Extracted information
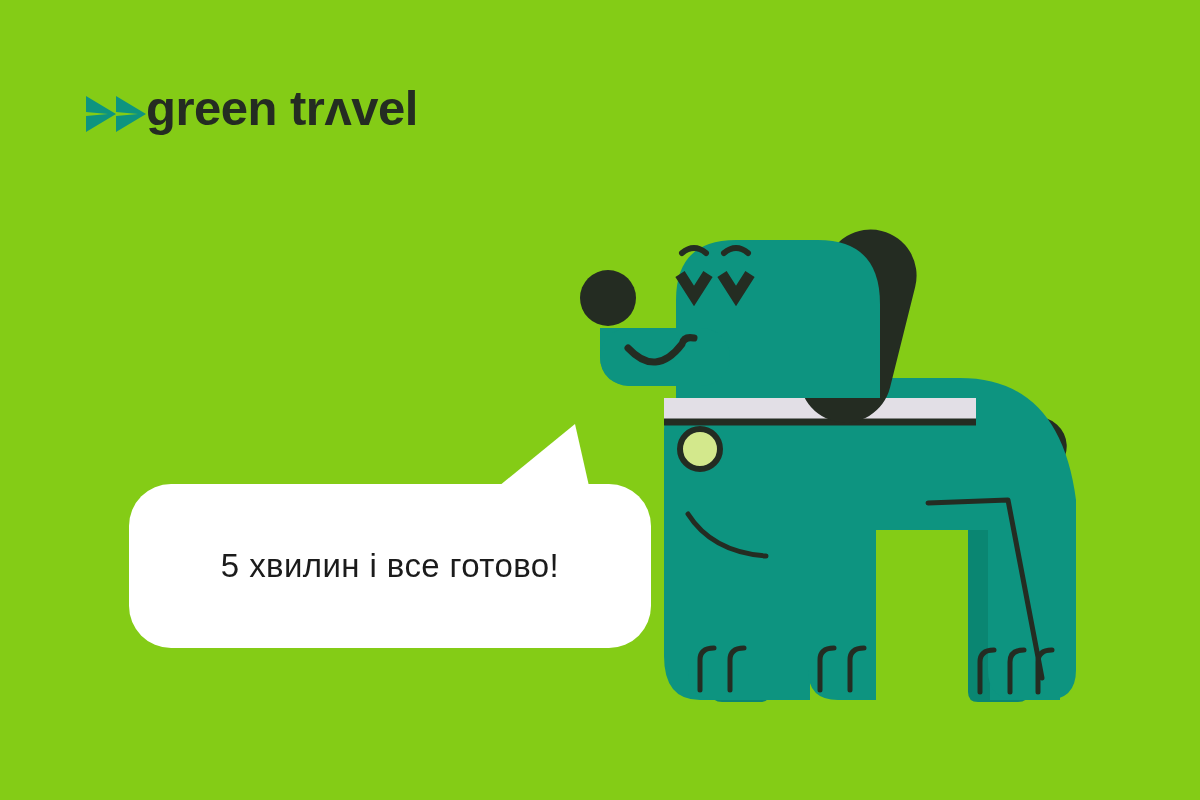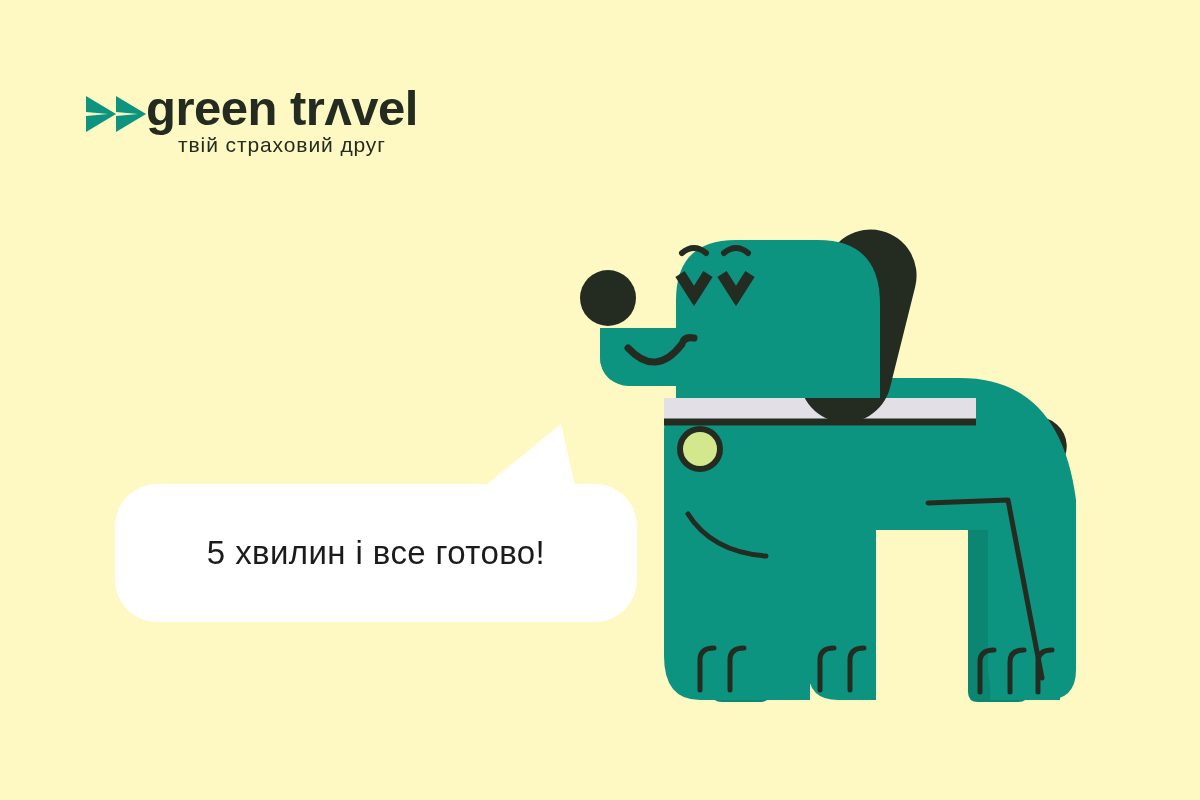--- a/index.html
+++ b/index.html
@@ -5,21 +5,21 @@
   html, body {
     margin: 0;
     padding: 0;
     background: #ffffff;
   }
   #canvas {
     position: relative;
     width: 1200px;
     height: 800px;
     overflow: hidden;
-    background: #fef9c3;
+    background: #84cc16;
     font-family: "Liberation Sans", sans-serif;
   }
 
   
   #logo-block {
     position: absolute;
     left: 86px;
     top: 86px;
     width: 420px;
     height: 80px;
@@ -61,24 +61,24 @@
     font-size: 58px;
     line-height: 1.22;
     font-weight: 700;
     letter-spacing: -0.5px;
     color: #242c22;
   }
 
   
   #speech-bubble {
     position: absolute;
-    left: 115px;
+    left: 129px;
     top: 484px;
     width: 522px;
-    height: 138px;
+    height: 164px;
   }
   #bubble-body {
     position: absolute;
     left: 0;
     top: 0;
     width: 100%;
     height: 100%;
     background: #ffffff;
     border-radius: 42px;
   }
@@ -121,21 +121,20 @@
 <div id="canvas">
 
   <div id="logo-block">
     <span id="chevrons-icon">
       <svg width="66" height="40" viewBox="0 0 66 40" xmlns="http://www.w3.org/2000/svg">
         <path d="M0 2 L0 18 L22 20 L0 22 L0 38 L30 20 Z" fill="#0d9480"></path>
         <path d="M30 2 L30 18 L52 20 L30 22 L30 38 L60 20 Z" fill="#0d9480"></path>
       </svg>
     </span>
     <div id="logo-wordmark">green trʌvel</div>
-    <div id="logo-tagline">твій страховий друг</div>
   </div>
 
 
   <div id="speech-bubble">
     <div id="bubble-body"></div>
     <span id="bubble-tail-icon">
       <svg width="90" height="62" viewBox="0 0 90 62" xmlns="http://www.w3.org/2000/svg">
         <path d="M76 0 L90 62 L0 62 Z" fill="#ffffff"></path>
       </svg>
     </span>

What to produce
Show the lines of the data that hold the word "path".

Result for this task
         <path d="M0 2 L0 18 L22 20 L0 22 L0 38 L30 20 Z" fill="#0d9480"></path>
         <path d="M30 2 L30 18 L52 20 L30 22 L30 38 L60 20 Z" fill="#0d9480"></path>
         <path d="M76 0 L90 62 L0 62 Z" fill="#ffffff"></path>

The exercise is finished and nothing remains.